Library Agitprop Reality Check - (Follow-up) Commentary by Cindi Trainor

.: Recently I posted about my pal Cindi Trainor's recent editorial, called Library Agitprop. Cindi has written a follow-up piece titled OK, A Reality Check. She sums up how many of us feel with this statement:

I am mortified every time I get a research question that involves showing a student how to use the OPAC. The time for having to think about *how* to execute a basic keyword search has long past.
When I am working with a student, if I can avoid our online catalogue, I do so. One of the most painful things with which to deal is when SFX kicks in - a user is on a db, clicks on the link (here it's a colourful button with the words "Get It! ualberta". When the system works, it pops up a window with one or more links to the publisher's site, then to the journal article, and then to the pdf of the article. If it doesn't work (and often when this happens, we DO have the full-text but the link resolver can't find it for whatever myriad of reasons), the user is given the option of checking in the online catalogue to determine if we hold the publication in print (or online, if it be the case.) Next would come the difficult steps of trying to interpret the catalogue record for that publication (assuming the user actually chose the correct one), which would include finding the appropriate volume in the holdings, etc etc etc. Cindi includes a few screen shots that illustrate the difficulty in correctly interpreting detailed catalogue records.
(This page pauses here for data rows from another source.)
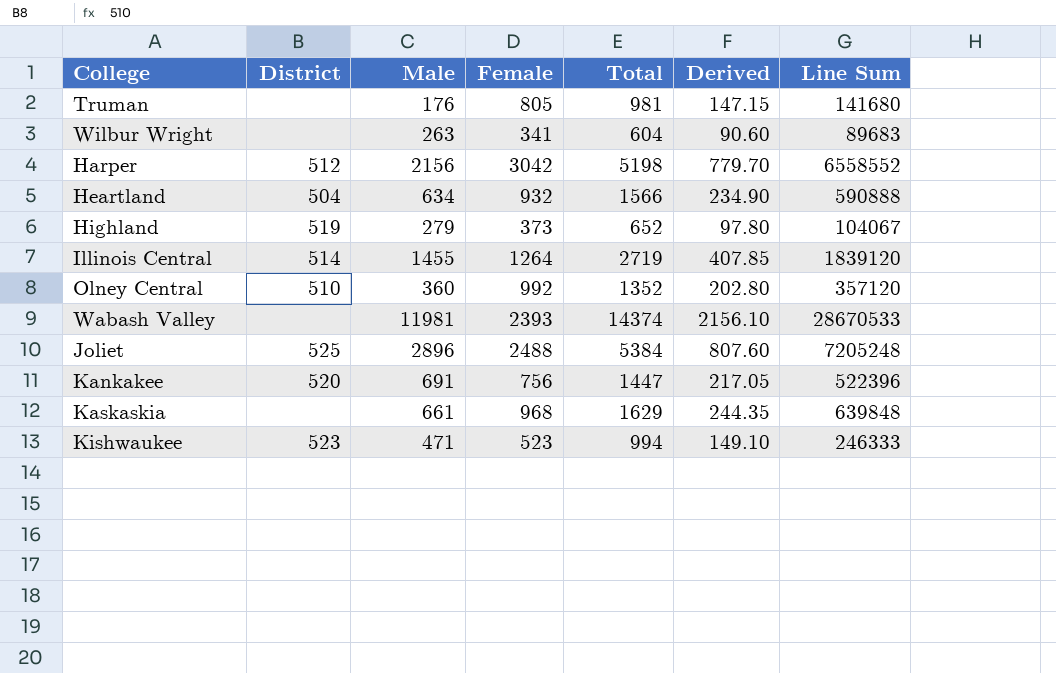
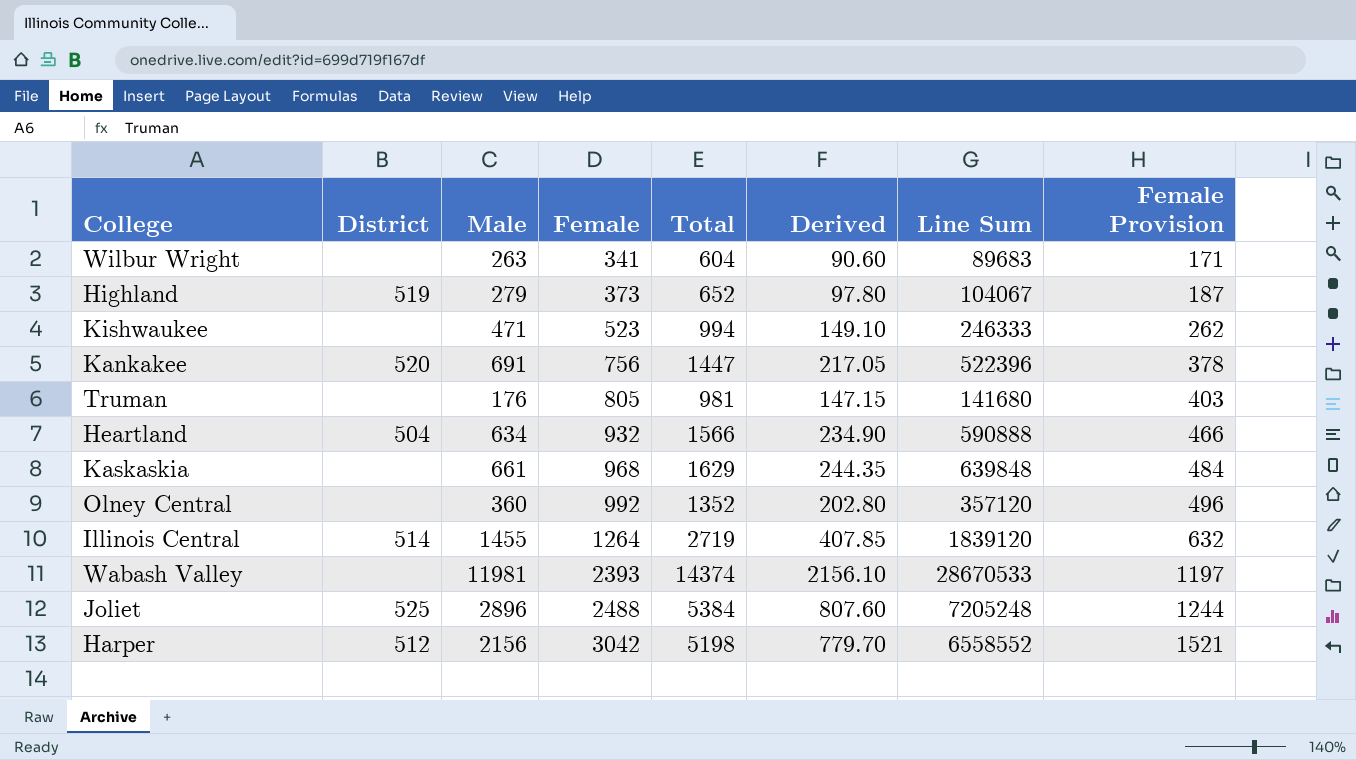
row order: none -> Female ascending
column Female Provision | formula: none -> [Female] * 0.5
Kishwaukee | District: 523 -> none
Olney Central | District: 510 -> none

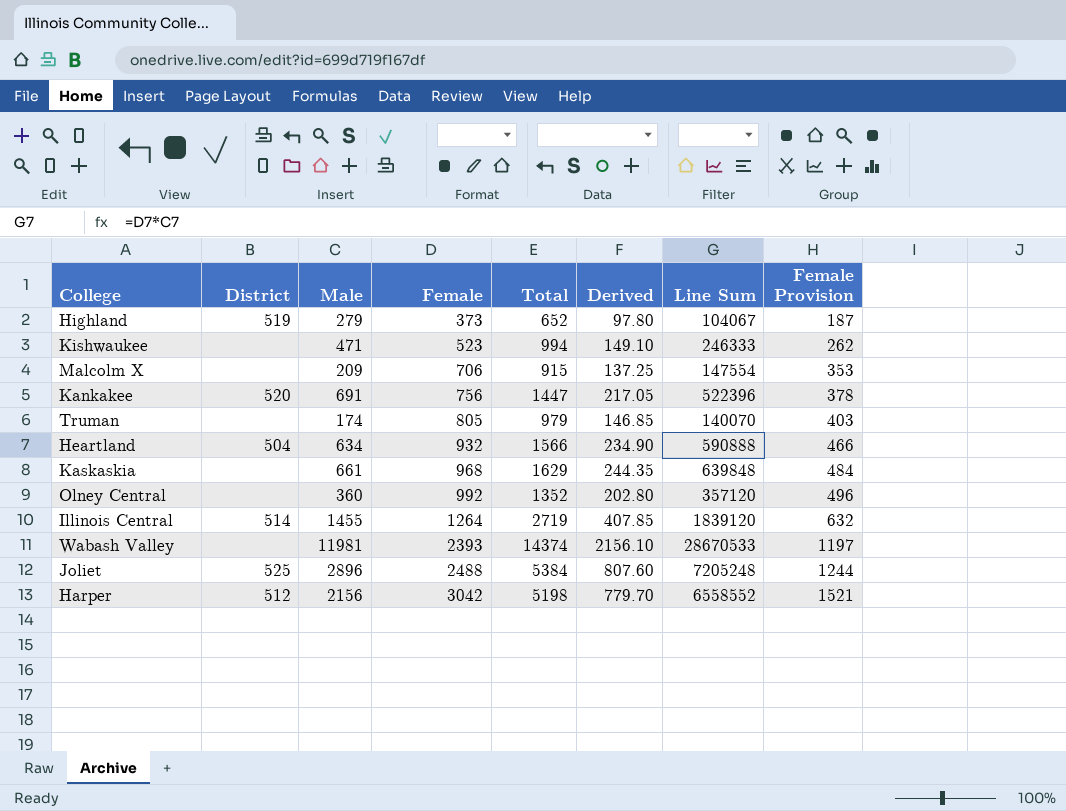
row Wilbur Wright: none | 263 | 341 | 604 | 90.60 | 89683 | 171 -> none
row Malcolm X: none -> none | 209 | 706 | 915 | 137.25 | 147554 | 353
Truman | Male: 176 -> 174
Truman | Total: 981 -> 979
Truman | Derived: 147.15 -> 146.85
Truman | Line Sum: 141680 -> 140070

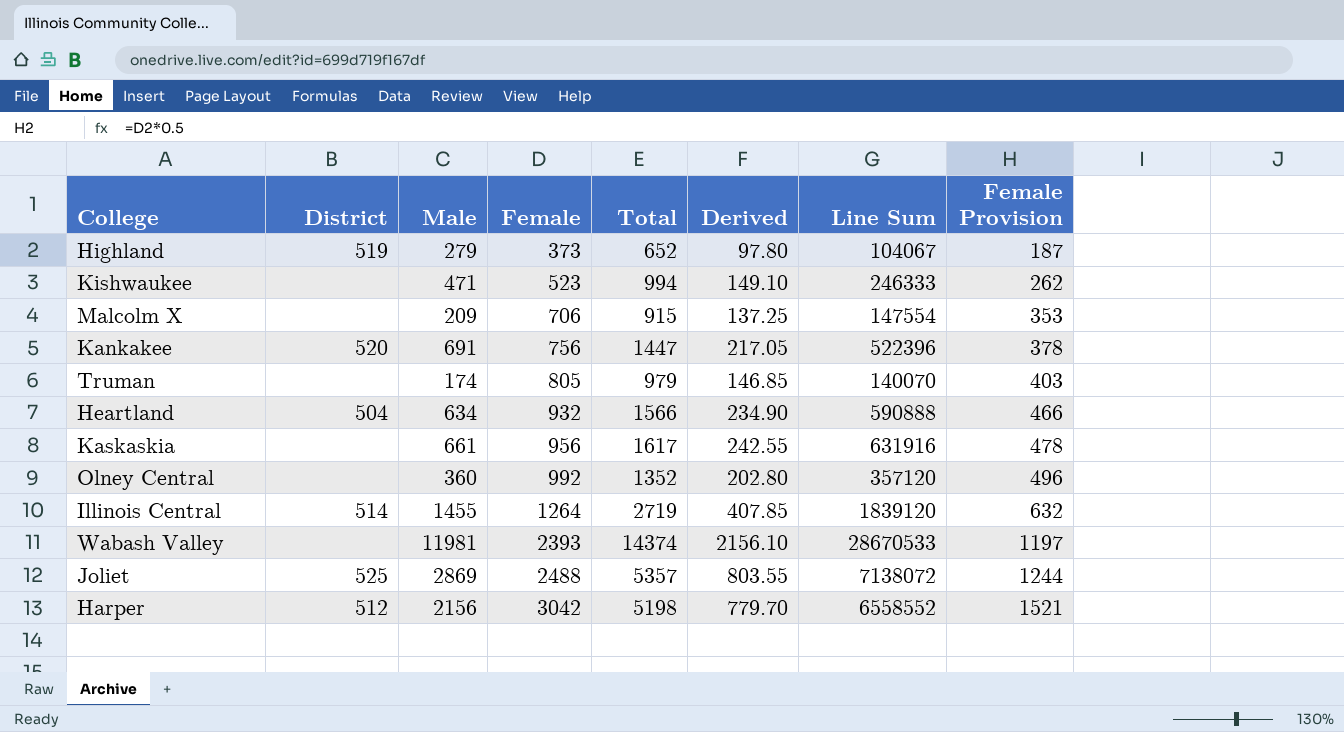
Kaskaskia | Female: 968 -> 956
Kaskaskia | Total: 1629 -> 1617
Kaskaskia | Derived: 244.35 -> 242.55
Kaskaskia | Line Sum: 639848 -> 631916
Kaskaskia | Female Provision: 484 -> 478
Joliet | Male: 2896 -> 2869
Joliet | Total: 5384 -> 5357
Joliet | Derived: 807.60 -> 803.55
Joliet | Line Sum: 7205248 -> 7138072

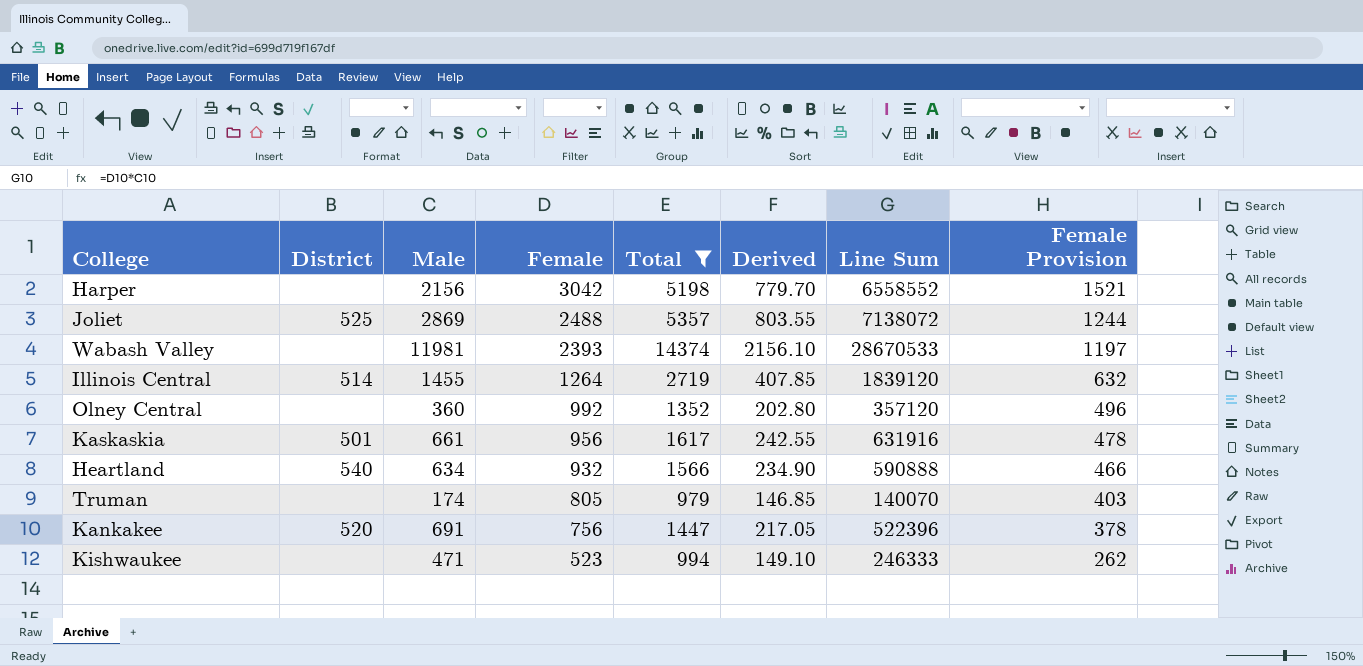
filter: none -> Total >= 979
row order: Female ascending -> Female descending
Harper | District: 512 -> none
Kaskaskia | District: none -> 501
Heartland | District: 504 -> 540

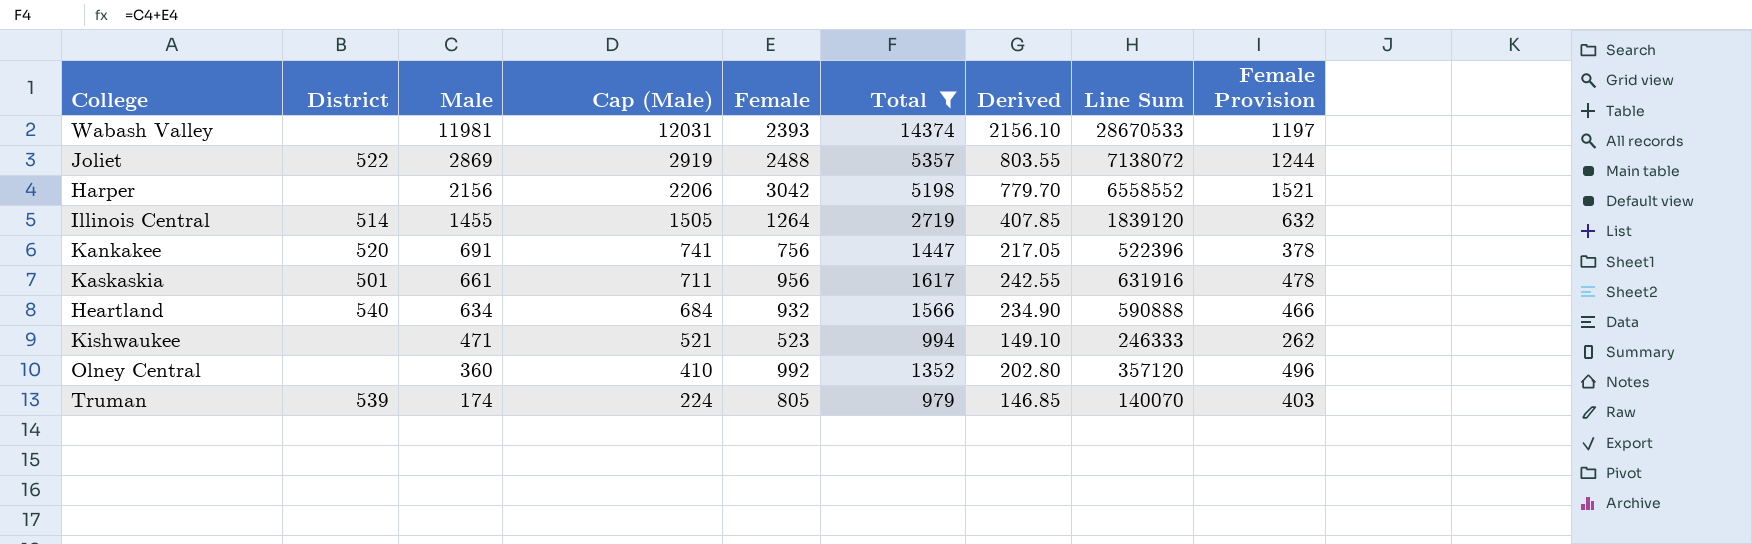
row order: Female descending -> Male descending
column Cap (Male) | formula: none -> [Male] + 50
Joliet | District: 525 -> 522
Truman | District: none -> 539

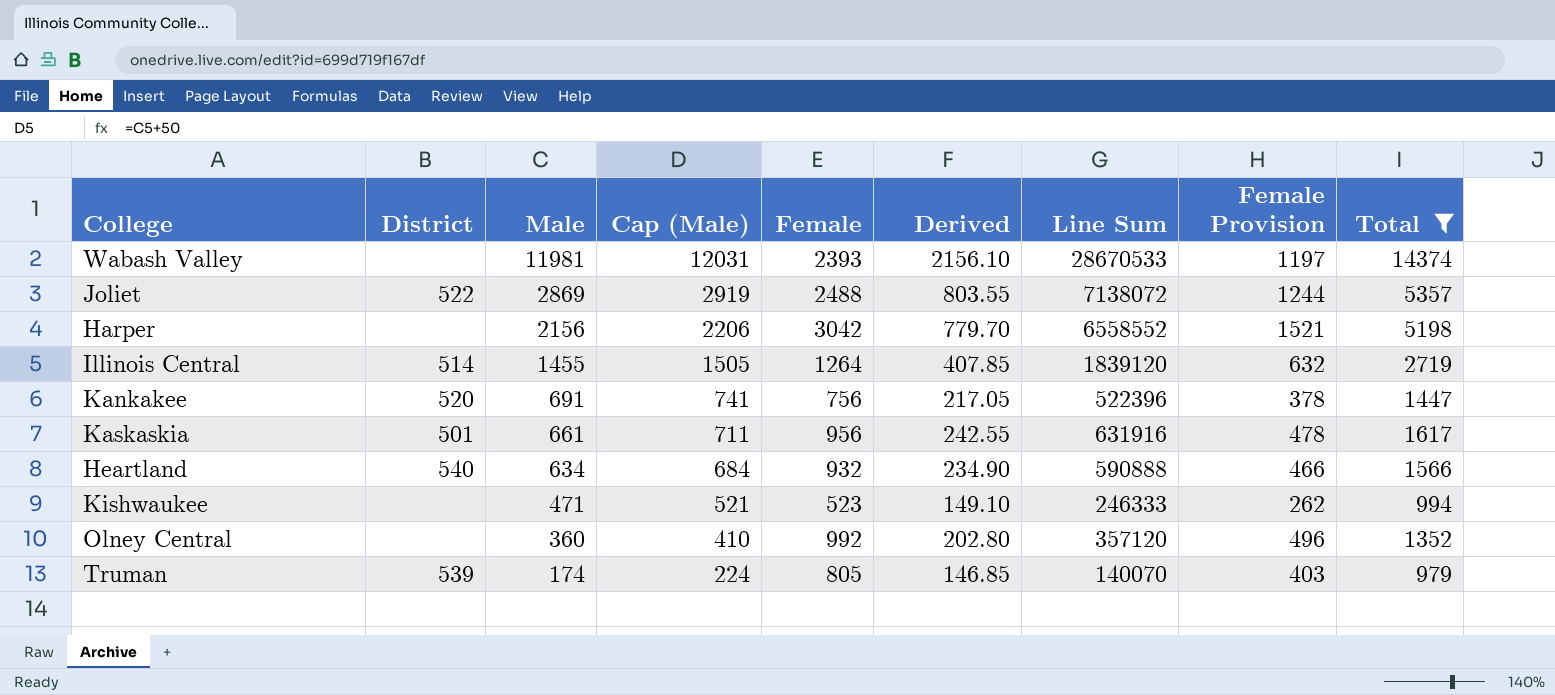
column Total | position: 6 -> 9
MIT Faculty and Libraries Refuse DRM; SAE Digital Library Canceled

.: This is making the rounds quickly. MIT has cancelled its subscription to the SAE Digital Library because of its severe DRM restrictions. Excerpt:

At a time when technology makes it possible to share research more quickly and broadly than ever before, and when innovative automotive research is a matter of global concern, SAE is limiting access to the research that has been entrusted to the society. In addition to imposing DRM on access to the papers for paid subscribers, the SAE also prevents information about its papers from being found through any channel other than the ones they control.

What does this mean? In contrast to information about research published by other engineering societies, which can be found in databases such as Google, ISI’s Web of Science, or the Compendex engineering database, information about SAE papers is only made available through SAE’s proprietary database. Such policies severely limit access to information about SAE papers, and are out of step with market norms.

March 16, 2007

Two Centuries of Civil Engineering Knowledge Made Available Free to UK Colleges and Universities

.: From an e-mail that is making the rounds:

Laying the virtual foundations of engineering research and practice - Two centuries of civil engineering knowledge made available free to UK colleges and universities

A new JISC Collections agreement makes the largest collection of full text civil engineering papers in the world available free of charge to all further and higher education institutions. Some of the most important articles on civil engineering are now available in perpetuity to those communities.

An agreement between JISC Collections and the Institution of Civil Engineers (ICE) now makes ICE’s massive archive of some 18,000 illustrated papers and over 200,000 pages easily accessible to all further and higher education institutions. The Institution of Civil Engineers Virtual Library contains every peer-reviewed technical paper published by the ICE between 1836 and 2001.

Some of the highlights include Transactions of the Institution of Civil Engineers; the Life of Telford; Minutes of the Proceedings of the Institution of Civil Engineers; Engineering Division Papers; Journal of the Institution of Civil Engineers and Proceedings of the Institution of Civil Engineers. This relevance of this collection goes far beyond civil engineering to subjects such as the architecture, the built environment, building and construction, environmental studies, land management, property management, planning, transportation and urban design.

The JISC Collections agreement, which contains works from almost every leading British or British-trained engineer ever published follows a successful consultation with librarians and academics and will save institutions the £12,000 each it would normally cost them to purchase this essential resource.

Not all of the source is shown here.